Onlar bu konuda din kitaplarını bile değiştirmişlerdir. Nitekim değiştirilen Tevratlarında kadın, çocuk, yaşlı, genç, işçi, çiftçi demeden kim olursa olsun öldürülmeleri ve yok edilmeleri gerektiğini vurgulamışlardır. Bu itibarla hedef gözetmeksizin her yeri ve herkesi vurmak kendilerince meşrudur.

 

Hastaneleri, ambulansları, barınakları, sivil yerleşim ve pazar yerlerini, fırınları, su ve enerji kaynaklarını bombalamakta, binaları yerle bir etmekte, çocukları, engellileri, kadınları, hamile kadınları gözlerini kırpmadan vurmaktadır.

 

Bunlara karşı çıkanlara yalanları hazırdır. Onlara göre hastaneler terör yuvalarıdır. Vurdukları her yerde terörist diye ilan ettikleri kimseler vardı. Ana karnındaki bebeler ne oluyor dediğinizde ise muharref Tevrat’tan parçalar dinlersiniz.

 

Hastanelerdeki insanların terörist olduğunu ispatlayın, belgeleyin diyenler boş yere beklerler. Zira onların ikinci sınıf insanlara veyahut hayvanlara belge göstermek gibi bir dertleri olamaz. Onlar ne söylerlerse haklıdırlar(!) ve siz bunu kabul etmek zorundasınız. Onların her söylediği doğrudur(!) Siz onları asla tekzip edemezsiniz.

 

Birleşmiş Milletler onların hilafına aykırı olarak yüzlerce karar aldı. Hiçbirine zerrece değer vermediler. Hatta şu son katliamlarına karşı çıkan yüzü aşkın devlet başkanının ortak kararını alçaklık olarak betimlediler.
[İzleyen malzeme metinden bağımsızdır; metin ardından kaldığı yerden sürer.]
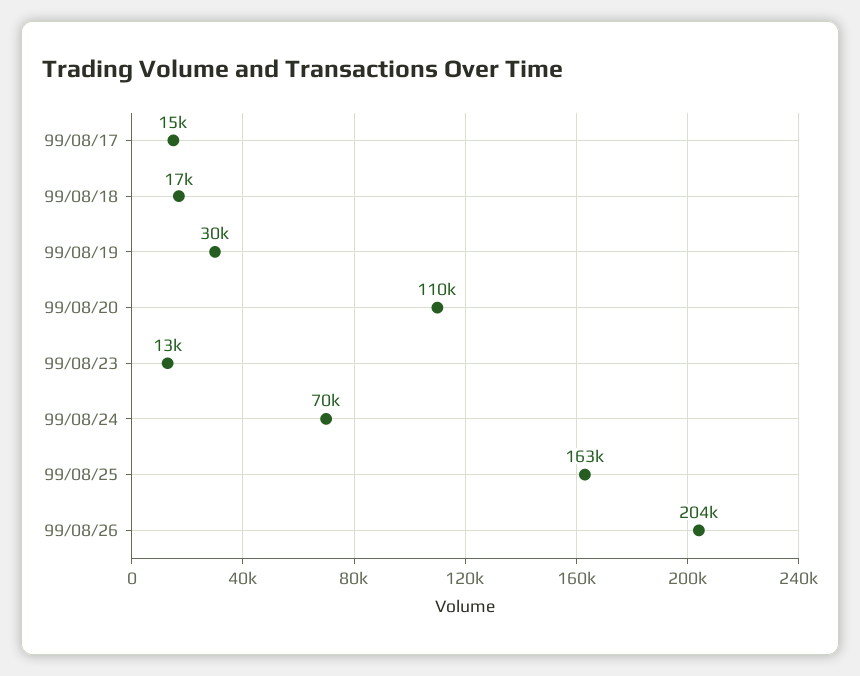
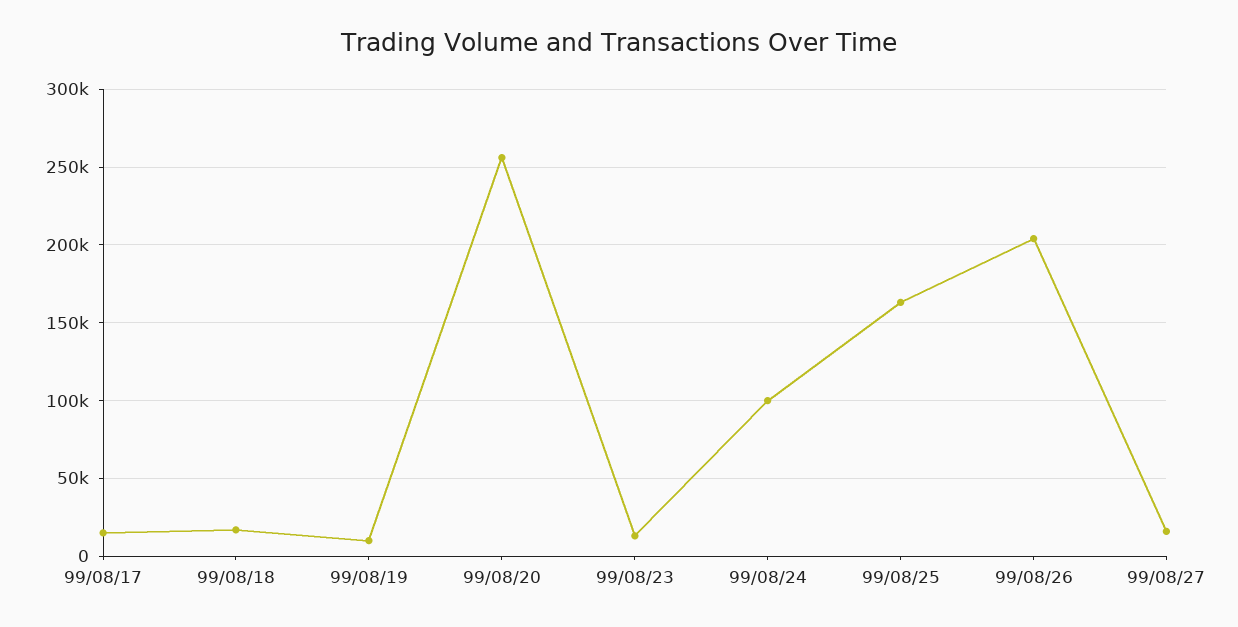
99/08/19: 30000 -> 10000
99/08/20: 110000 -> 255000
99/08/24: 70000 -> 100000
99/08/27: none -> 15000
Onlar da o alçaklığı sinelerine çekti!..

 

 

 

 

 

Kim duyar, kim dinler?

 

 

 

Açıkça söylemek gerekirse şu an dünyada (İran gibi anlaşmalı devletler sayılmazsa) Türkiye’den başka onlara yanlışsın, hatalısın diyebilen de kalmadı. Geçenlerde Türkiye Cumhurbaşkanı Sayın Erdoğan, Alman Başbakanı Olaf Scholz’u bütün dünyanın gözü önünde şamar oğlanına çevirdi. Alman Başbakan sesini dahi çıkaramadı.

 

Aslında Sayın Cumhurbaşkanımızın o tokadı sadece Alman Başbakanına değildi. Bütün dünya liderlerine idi. 21. asırda insan haklarının güya zirve yaptığı bir çağda katliam ve soykırım tüm dünyanın gözü önünde pervasızca sergileniyor. Dünya drama bir filmi veya diziyi izler gibi bu soykırımı takip ediyor.

 

Dünyada bazı cesur adamlar da yok değil. Bunlar bir sanatçı, artist, oyuncu, aktivist, yazar ya da bir sporcu olabiliyor ve bu zalim devlete karşı bir duruş sergiliyorlar. Ancak bu alçak devlet her tarafta etkili olan piyonları ile onların dahi dillerini kesmek için anbean girişimlerde bulunuyor. Onlara karşı linç ve karalama kampanyası düzenliyor. Kendilerini yalnızlaştırıyor, işverenleri etki altına alıyor, görevinden ediyor.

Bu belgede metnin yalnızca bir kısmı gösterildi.